28 July 2023
TOPEKA (KSNT)- Transgender Kansans are pushing back at Republican attorney general Kris Kobach’s attempt to oust the ACLU from a lawsuit over sex listings on driver’s licenses.
Kobach argues that a new state law would require driver’s licenses to reflect an individual’s sex at birth. The ACLU filed a motion to intervene on behalf of five transgender Kansans earlier this month. However, Kobach is asking a Shawnee County District Court judge to deny that request.
“You cannot try to attempt to make a law or file a lawsuit, and not allow the people that you’re speaking about in the room or at the table,” said Justin Brace, Executive Director of Transgender Kansas.
In an interview Thursday, Brace spoke with Kansas Capitol Bureau about Kobach’s request.
Kobach argues that the ACLU’s motion to intervene could create a legal mess, if his office is successful in preventing the state Department of Motor Vehicles from issuing sex listing changes on licenses.
“It creates a ‘morass’… it creates a problem when you have a party coming in on one side then shifting over to the other side,” Kobach told reporters Thursday. “If we prevail, which we expect we will, then suddenly the ACLU would be opposed to the Department of Revenue… and we will be defending the Department of Revenue, because the Attorney General’s Office is the Chief Attorney for the entire state.”
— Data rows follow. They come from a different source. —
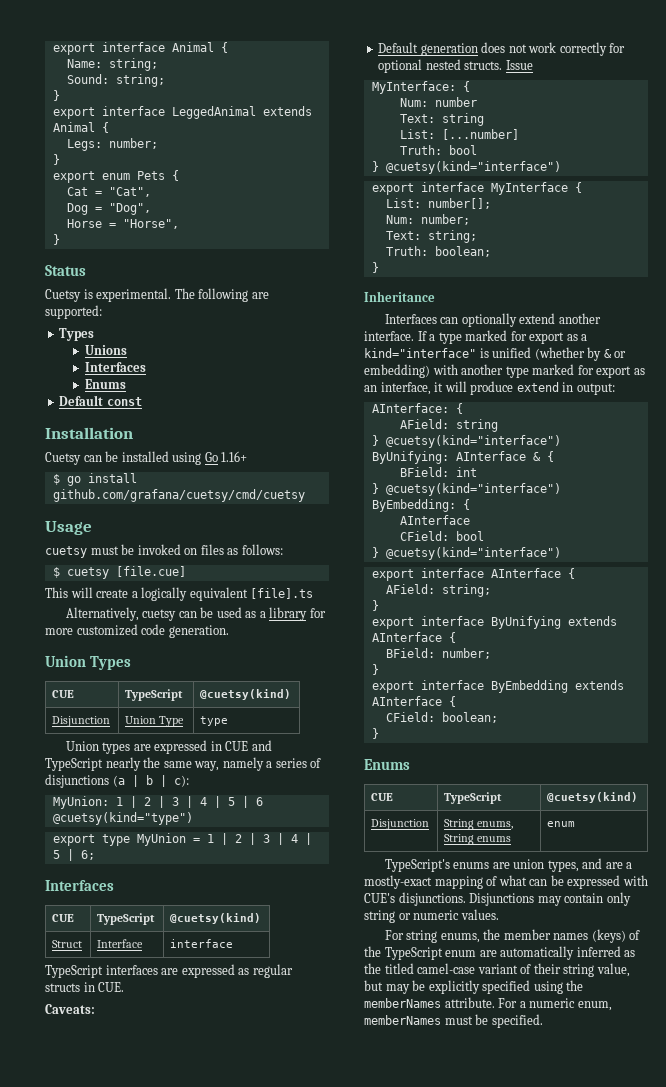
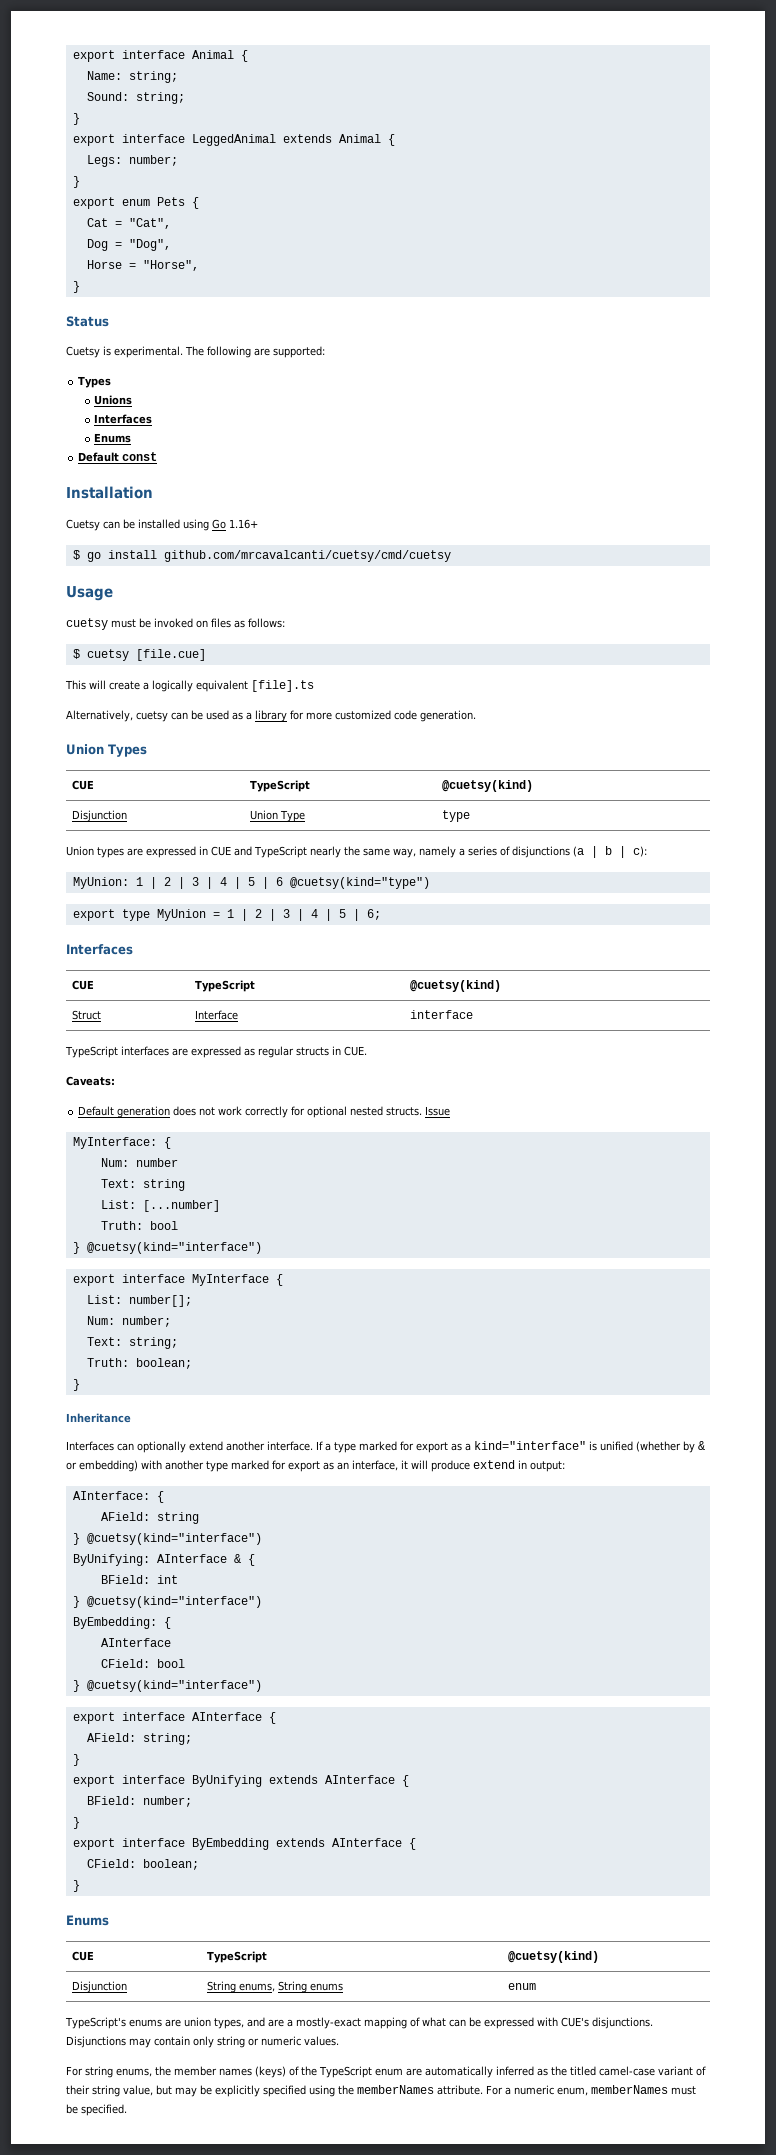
[52,489,305,502] github.com/grafana/cuetsy/cmd/cuetsy -> [163,550,451,562] github.com/mrcavalcanti/cuetsy/cmd/cuetsy

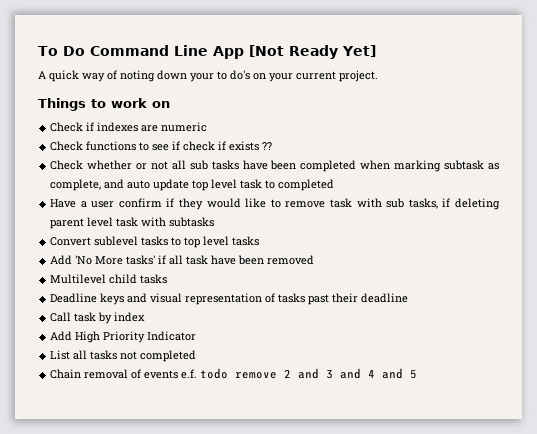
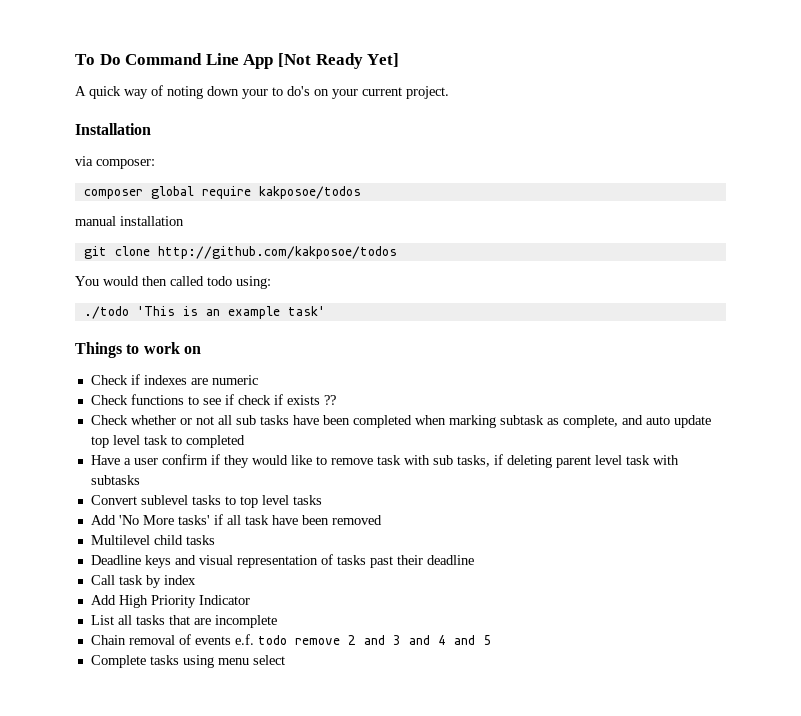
(378, 76) none -> [75,123,151,135] [75,156,155,169] [83,186,361,199] [75,216,184,226] [83,246,397,259] [75,276,271,289] [83,306,325,319] // Installation // via composer: // composer global require kakposoe/todos // manual installation // git clone http://github.com/kakposoe/todos // You would then called todo using: // ./todo 'This is an example task'
[120,350,197,362] not completed -> [168,615,277,628] that are incomplete
(418, 374) none -> [90,655,285,668] // Complete tasks using menu select

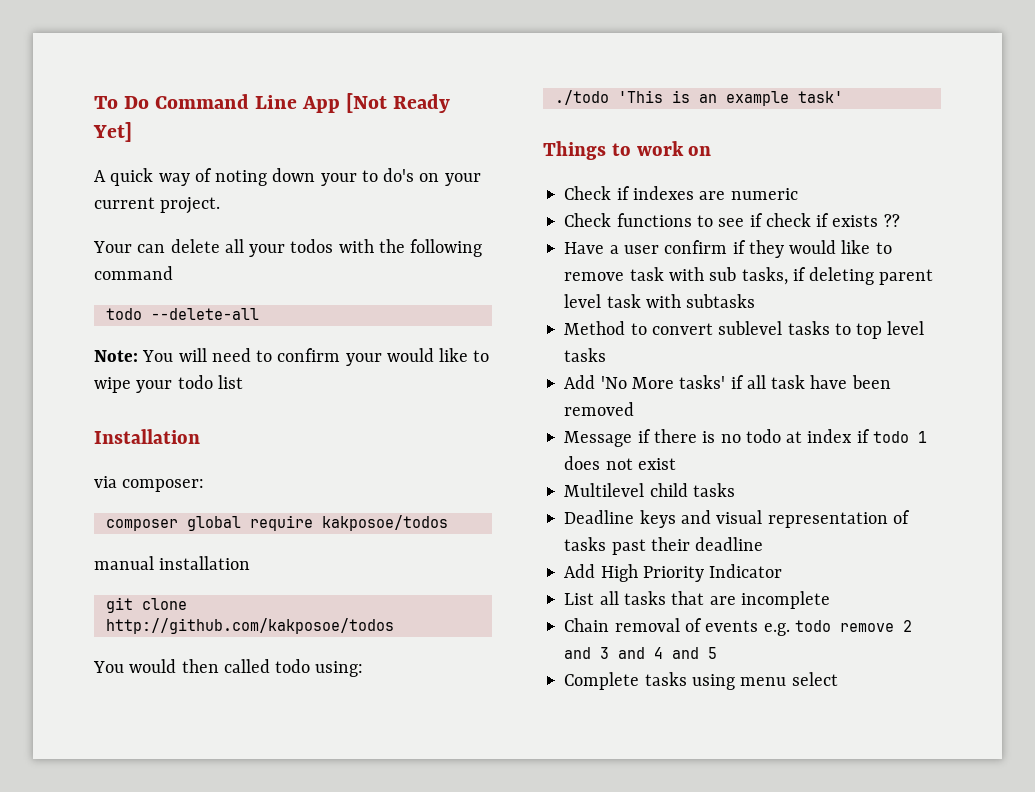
(449, 92) none -> [93,239,483,257] [94,266,173,280] [105,308,259,320] [94,348,490,366] [94,375,243,393] // Your can delete all your todos with the following command // todo --delete-all // Note: You will need to confirm your would like to wipe your todo list
[90,415,711,428] [90,435,245,448] // Check whether or not all sub tasks have been completed when marking subtask as complete, and auto update top level task to completed -> (900, 220) none
[90,495,137,505] Convert -> [564,321,713,335] Method to convert
(382, 520) none -> [564,429,927,447] [564,456,676,470] // Message if there is no todo at index if todo 1 does not exist
[90,575,196,588] // Call task by index -> (764, 544) none
[234,634,254,645] e.f. -> [763,623,790,636] e.g.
Kobach also argues that transgender Kansans have no substantial interest in this case. He said he wants to keep the case focused on his argument that SB 180, a new law defining biological sex, would bar sex listing changes on state records.
“They can bring their own case at a later stage, or another alternative would be to bifurcate the case and deal with the question of what the statute means, and a the second stage of the case, if the ACLU wants to come in, let them do that…” Kobach said.
However, Brace disagrees with Kobach’s claims, arguing that transgender Kansans do have a substantial interest in the case, regardless of whether their gender markers have been changed or not.
“I think that every transgender person, every parent of a transgender youth has substantial interest in this…it doesn’t matter whether we just got it changed or not,” Brace said.
A hearing date for the motion to intervene has been set for August 16.
Meanwhile, an injunction hearing for the lawsuit is set for November 1. A temporary order has been extended until then, which prevents the state from issuing sex listing changes on licenses.